■ Task description
Your task is to filter the data below down to the lines holding "source".

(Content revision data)
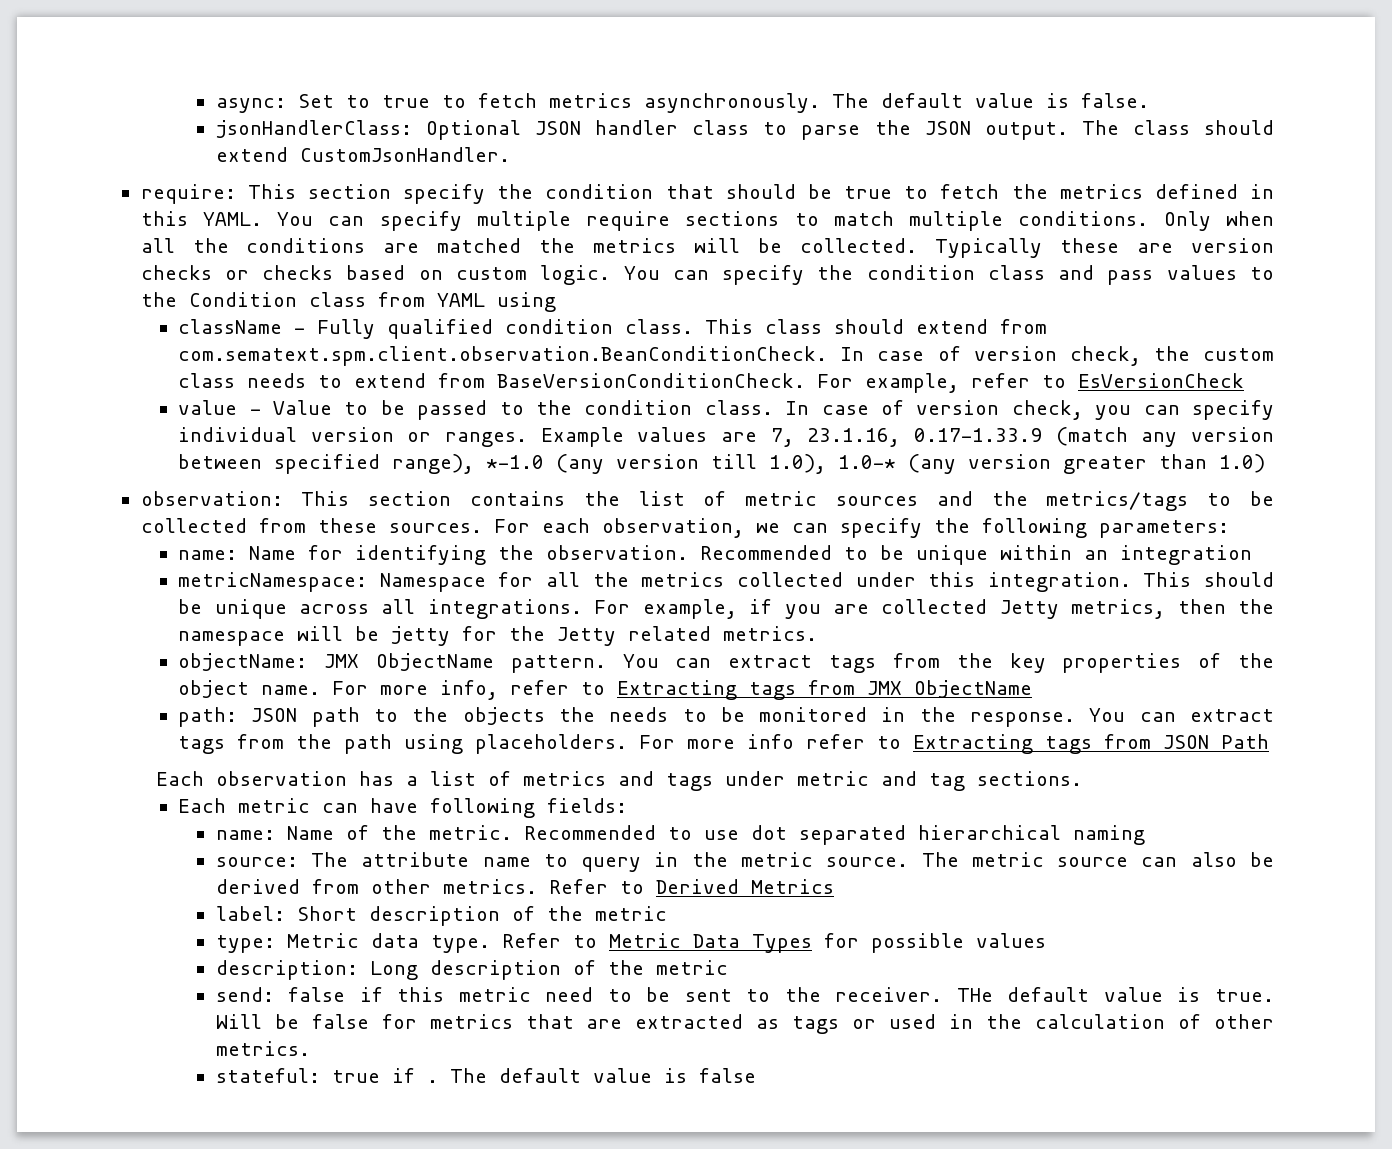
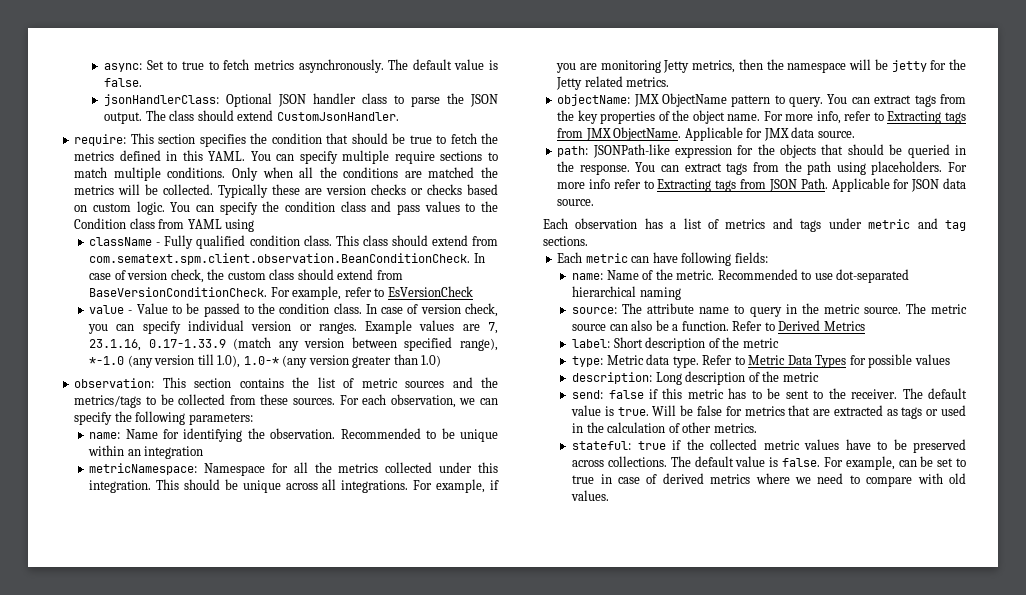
[403,184,486,204] specify -> [199,134,246,147] specifies
[247,373,343,388] needs to -> [297,269,334,280] should
[881,599,988,614] collected -> [600,60,661,73] monitoring
[510,655,606,673] pattern. -> [731,95,824,107] pattern to query.
[914,680,1033,698] [178,707,868,727] ObjectName // path: JSON path to the objects the needs to be monitored -> [613,127,855,141] [557,144,950,158] ObjectName. Applicable for JMX data source. // path: JSONPath-like expression for the objects that should be queried
[1221,734,1270,749] Path -> [800,178,966,192] [557,199,595,206] Path. Applicable for JSON data source.
[750,825,906,845] dot separated -> [836,269,910,283] dot-separated
[215,879,537,894] derived from other metrics. -> [672,321,729,331] a function.
[545,987,594,1002] need -> [728,388,747,399] has
[956,988,993,1002] THe -> [902,388,923,399] The
[426,1068,756,1083] . The default value is false -> [686,439,966,453] [572,456,966,470] [572,473,967,487] [571,490,610,501] the collected metric values have to be preserved across collections. The default value is false. For example, can be set to true in case of derived metrics where we need to compare with old values.

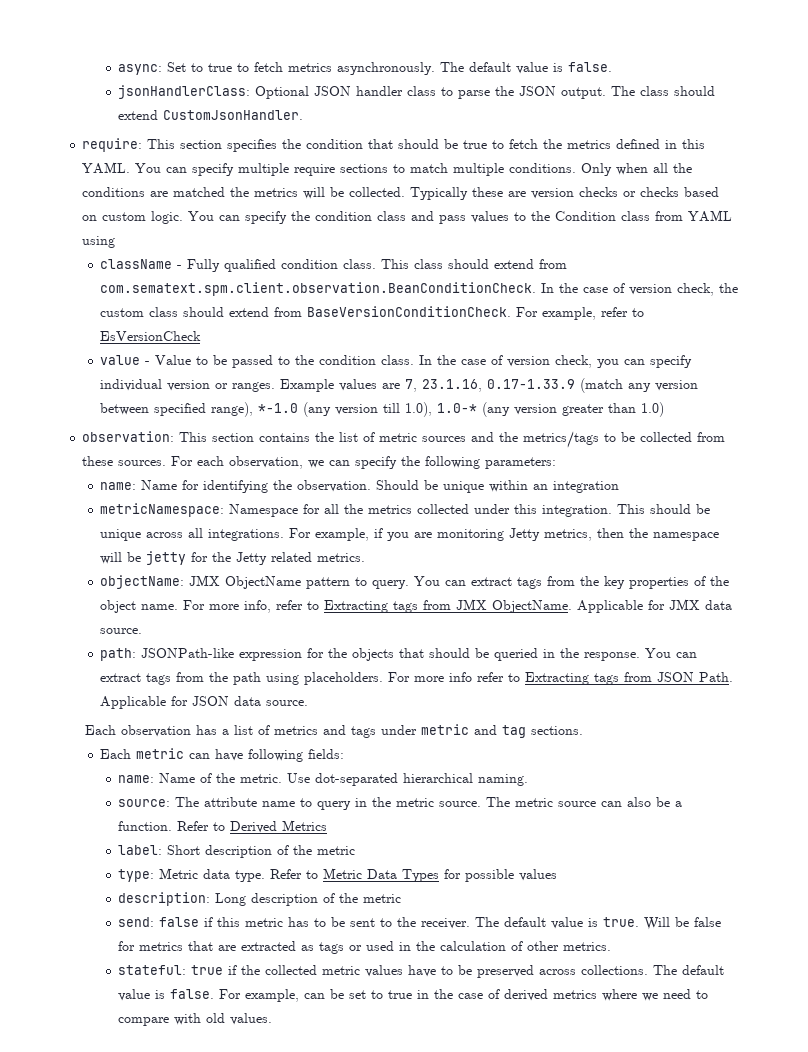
(485, 258) none -> [559,283,579,293] the
(377, 309) none -> [437,355,457,365] the
[340,428,437,439] Recommended to -> [376,480,420,490] Should
[717,269,833,280] Recommended to use -> [287,773,311,783] Use
[639,287,681,300] naming -> [478,774,529,786] naming.
(612, 479) none -> [434,989,454,999] the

■ Task solution
[914,680,1033,698] [178,707,868,727] ObjectName // path: JSON path to the objects the needs to be monitored -> [613,127,855,141] [557,144,950,158] ObjectName. Applicable for JMX data source. // path: JSONPath-like expression for the objects that should be queried
[1221,734,1270,749] Path -> [800,178,966,192] [557,199,595,206] Path. Applicable for JSON data source.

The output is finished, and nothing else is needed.